AIM OF THE TASK: As soon as the line containing "html: none ->" appears, start repeating lines exactly and continue to the end of the entries; please skip pictures.

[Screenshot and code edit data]
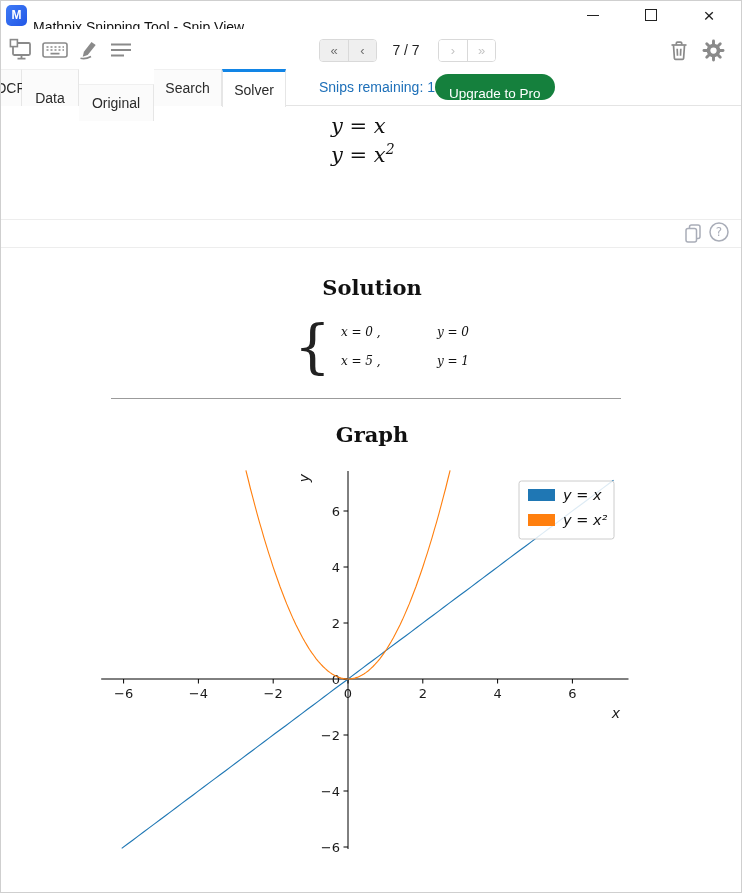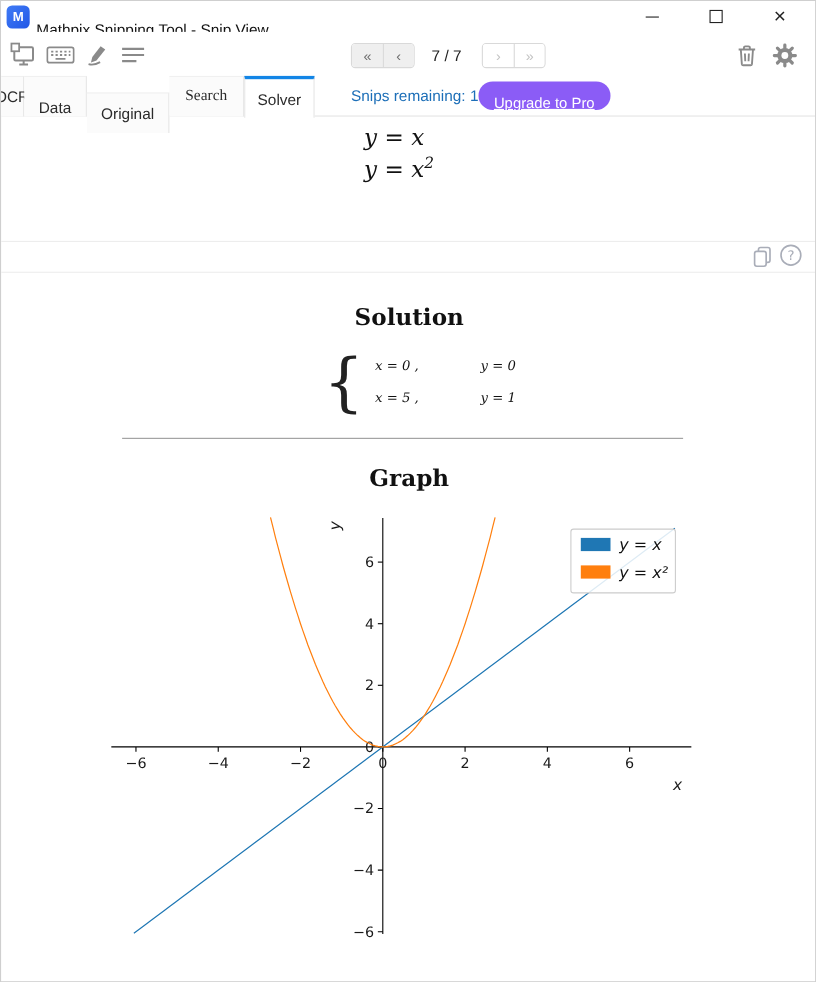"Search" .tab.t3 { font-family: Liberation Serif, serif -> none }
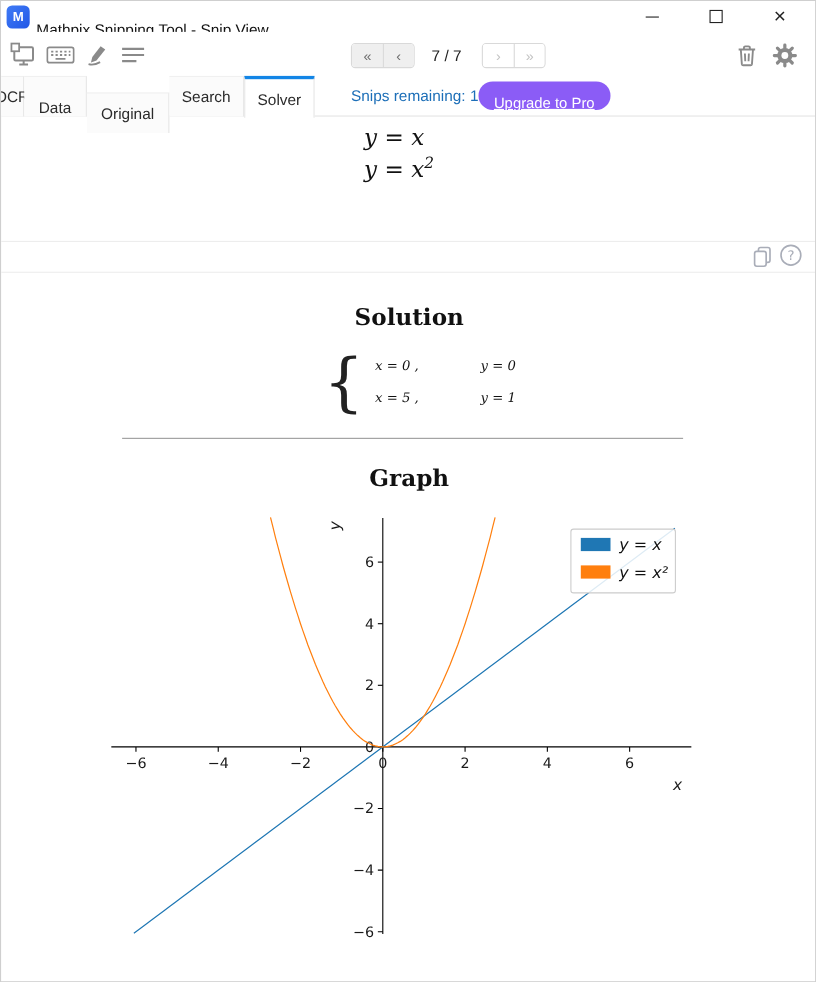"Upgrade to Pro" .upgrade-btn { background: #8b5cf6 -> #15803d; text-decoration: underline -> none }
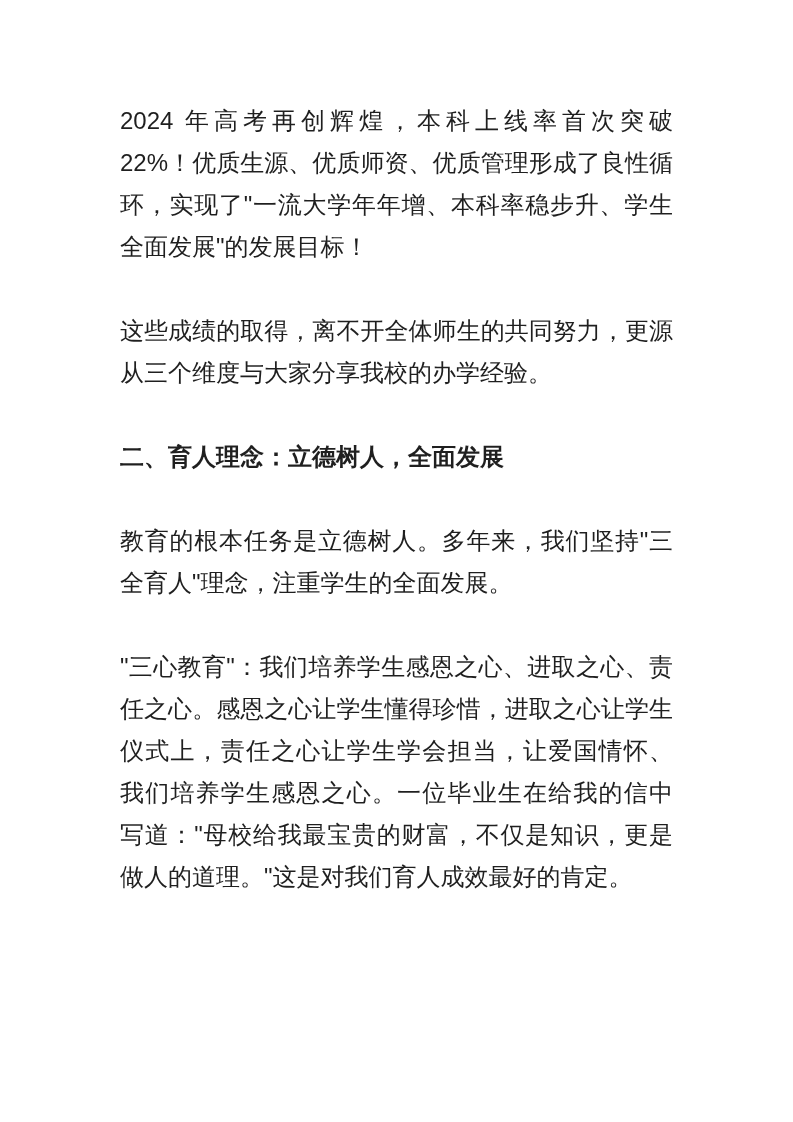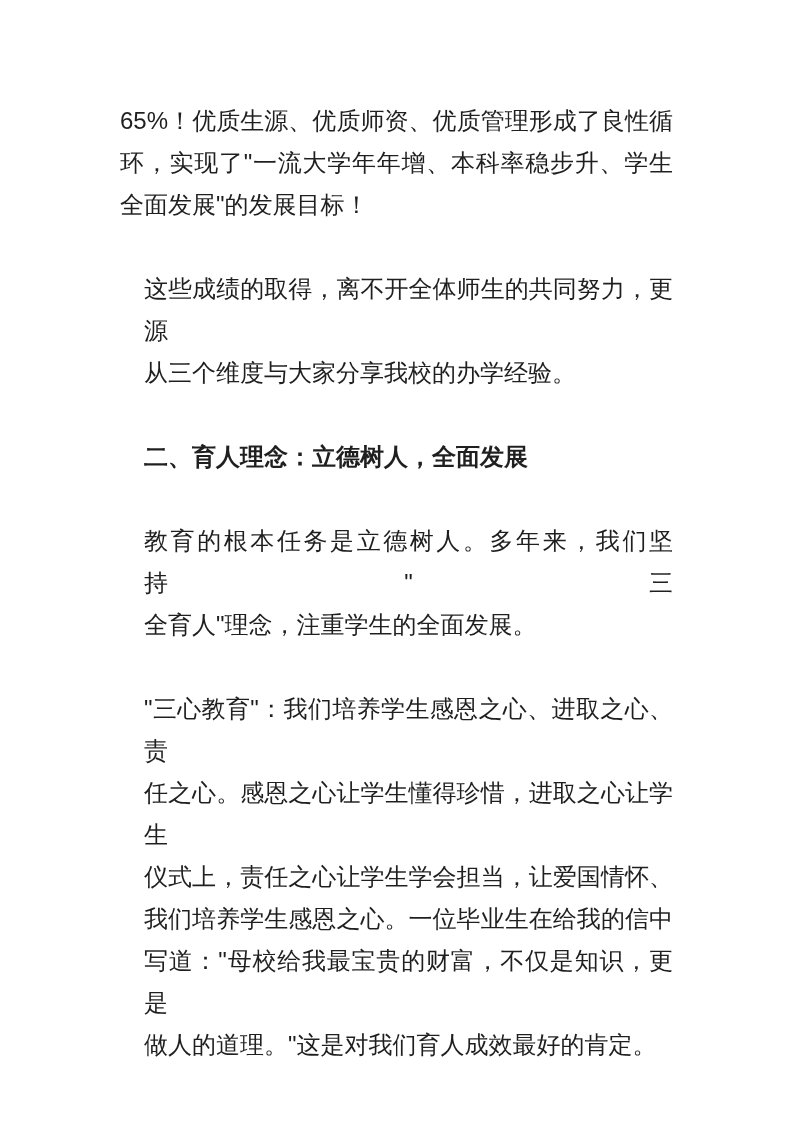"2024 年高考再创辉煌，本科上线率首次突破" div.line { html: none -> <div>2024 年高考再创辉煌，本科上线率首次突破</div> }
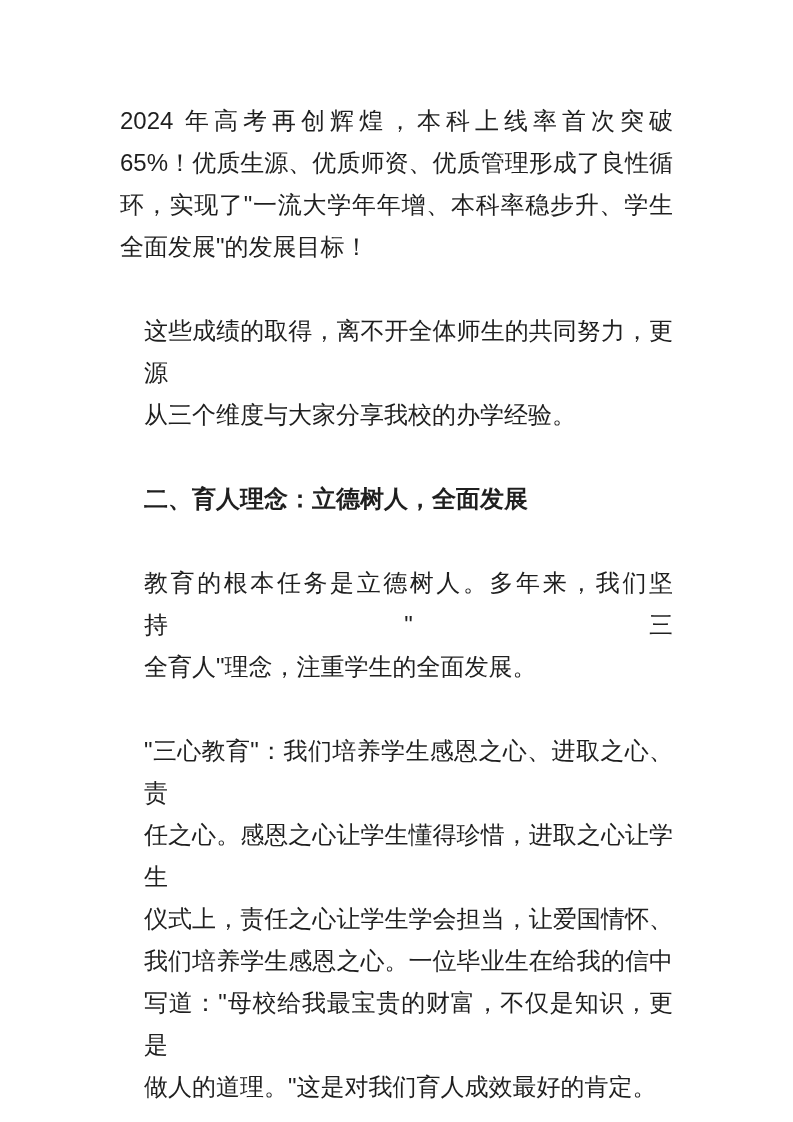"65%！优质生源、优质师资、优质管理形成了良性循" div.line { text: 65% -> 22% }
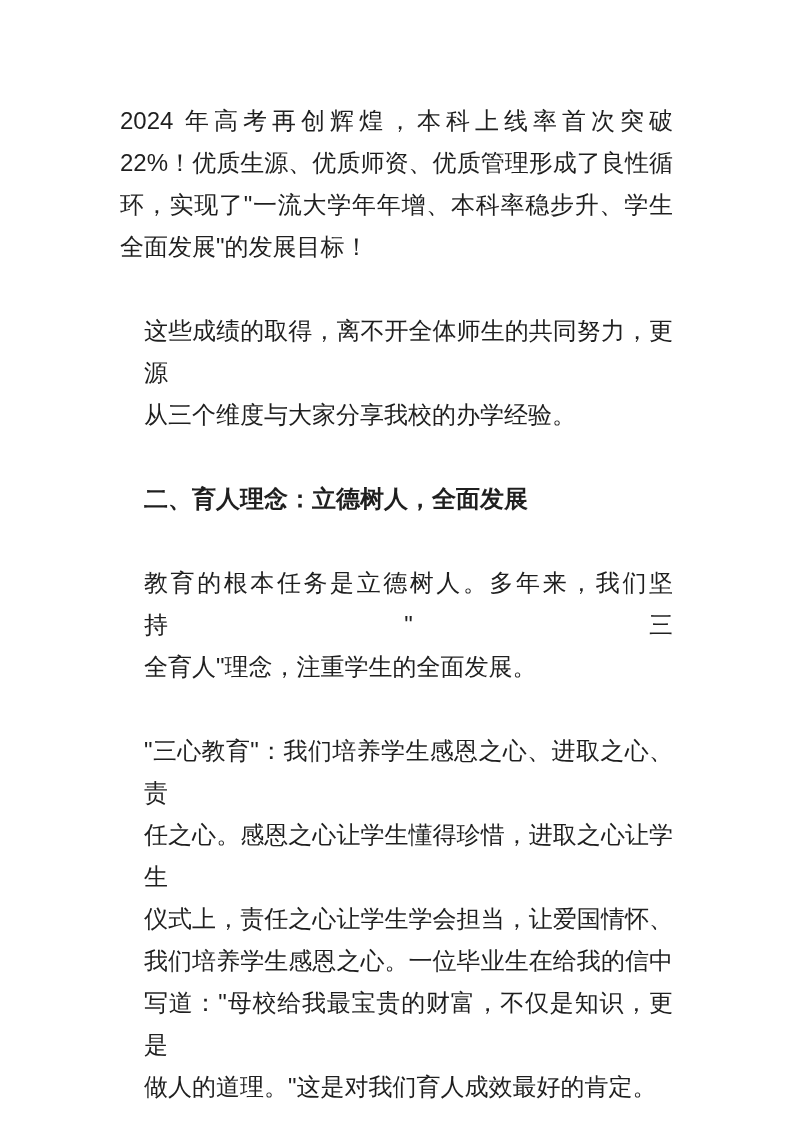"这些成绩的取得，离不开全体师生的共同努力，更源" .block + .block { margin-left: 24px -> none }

WORKED SOLUTION:
"2024 年高考再创辉煌，本科上线率首次突破" div.line { html: none -> <div>2024 年高考再创辉煌，本科上线率首次突破</div> }
"65%！优质生源、优质师资、优质管理形成了良性循" div.line { text: 65% -> 22% }
"这些成绩的取得，离不开全体师生的共同努力，更源" .block + .block { margin-left: 24px -> none }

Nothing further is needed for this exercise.